Scott Ellis (born April 19, 1957) is an American stage director, actor, and television director.

Biography
Ellis graduated from Goodman School of Drama at the Art Institute of Chicago (now at DePaul University) in Chicago.  He also graduated from James W. Robinson Secondary School, Fairfax, VA, in 1975. He studied acting at HB Studio in New York City. Ellis has a twin brother named Mark Ellis, who is the Executive Director of the International Bar Association.

Before he became a director, Ellis was a successful stage actor; he performed on Broadway in the original casts of the 1980 original musical Musical Chairs and The Rink with Liza Minnelli and Chita Rivera.

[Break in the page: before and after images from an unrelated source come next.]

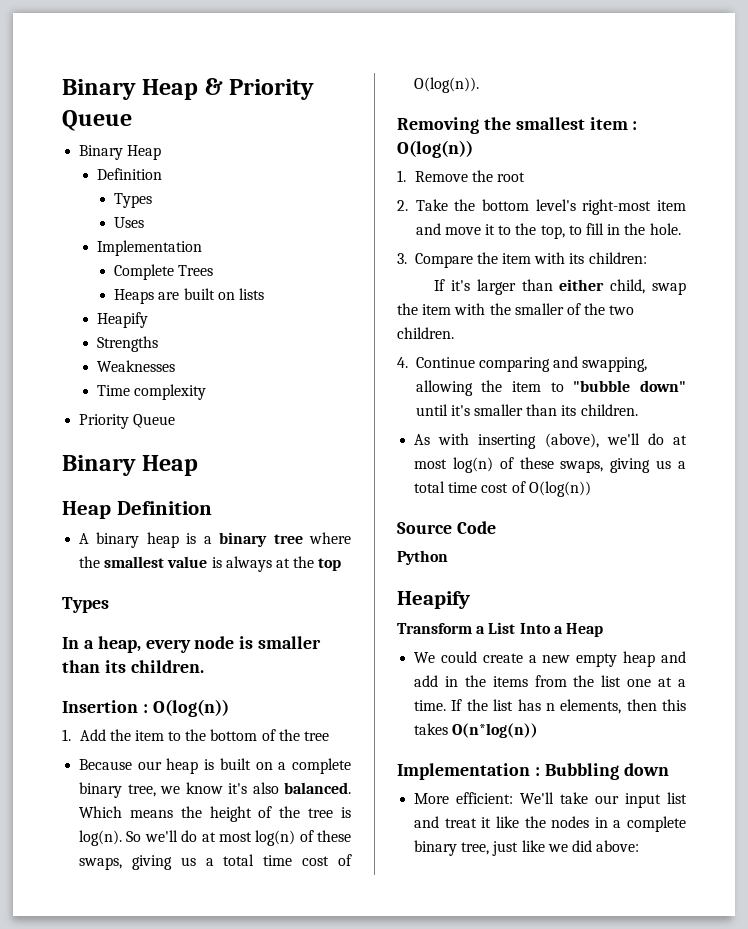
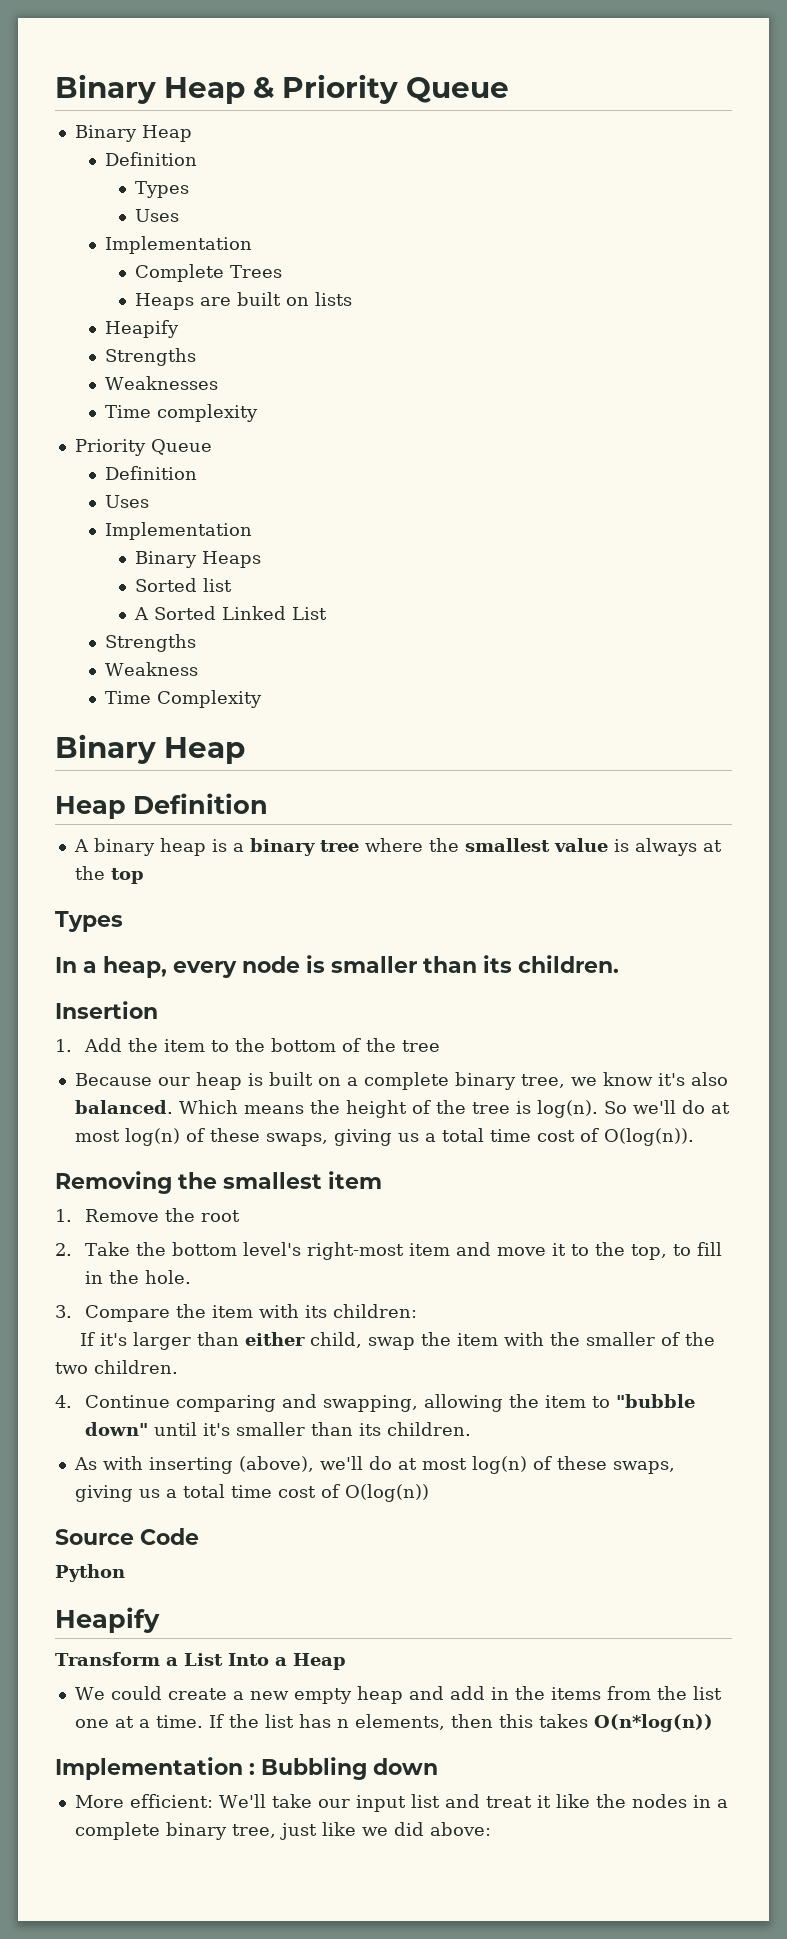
  Time complexity
  Priority Queue
+ Definition
+ Uses
+ Implementation
+ Binary Heaps
+ Sorted list
+ A Sorted Linked List
+ Strengths
+ Weakness
+ Time Complexity
- Insertion : O(log(n))
+ Insertion
- Removing the smallest item : O(log(n))
+ Removing the smallest item

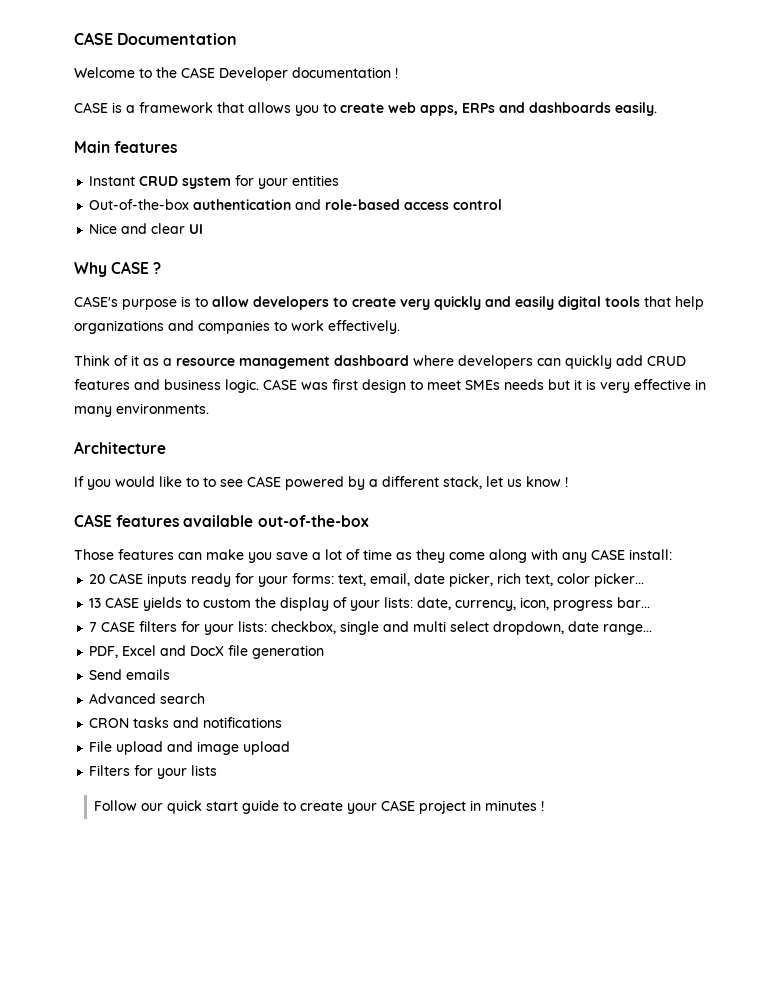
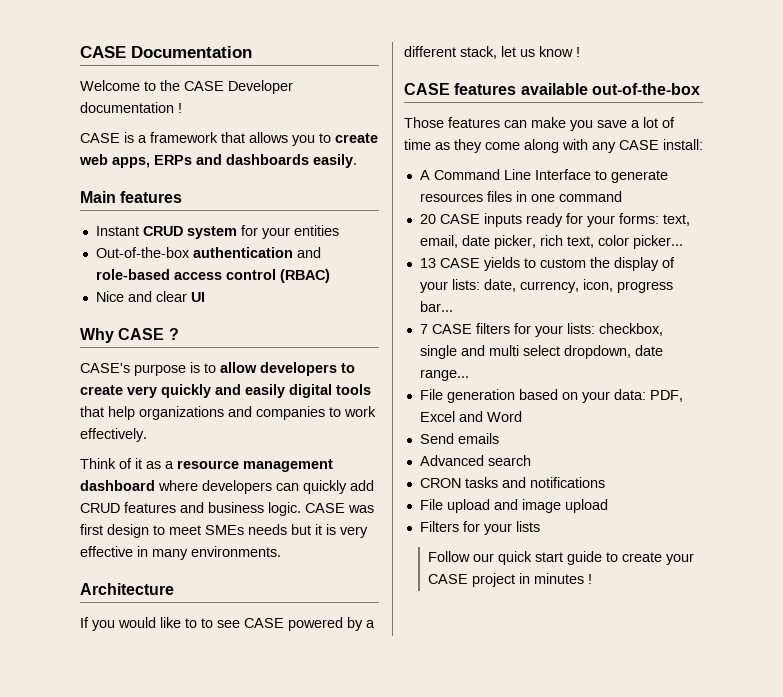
- Out-of-the-box authentication and role-based access control
+ Out-of-the-box authentication and role-based access control (RBAC)
+ A Command Line Interface to generate resources files in one command
- PDF, Excel and DocX file generation
+ File generation based on your data: PDF, Excel and Word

He has directed numerous Off-Broadway and Broadway productions, as well as the New York City Opera Company revivals at the New York State Theater: A Little Night Music (1990) and 110 in the Shade (1992).

Ellis has been the Associate Artistic Director for the Roundabout Theatre since 1998.

He has been nominated for the Tony Award as Best Director nine times: the revival of She Loves Me (1994), Steel Pier (1997), the revival of 1776 (1998), Twelve Angry Men (2005), Curtains (2007), the revival of The Mystery of Edwin Drood (2013), the revival of You Can't Take It with You (2015), another revival of She Loves Me (2016), and Tootsie (2019). He received the 1991 Drama Desk Award, Outstanding Director of a Musical, for And The World Goes Round. He won the Olivier Award as Best Director, Musical, for She Loves Me.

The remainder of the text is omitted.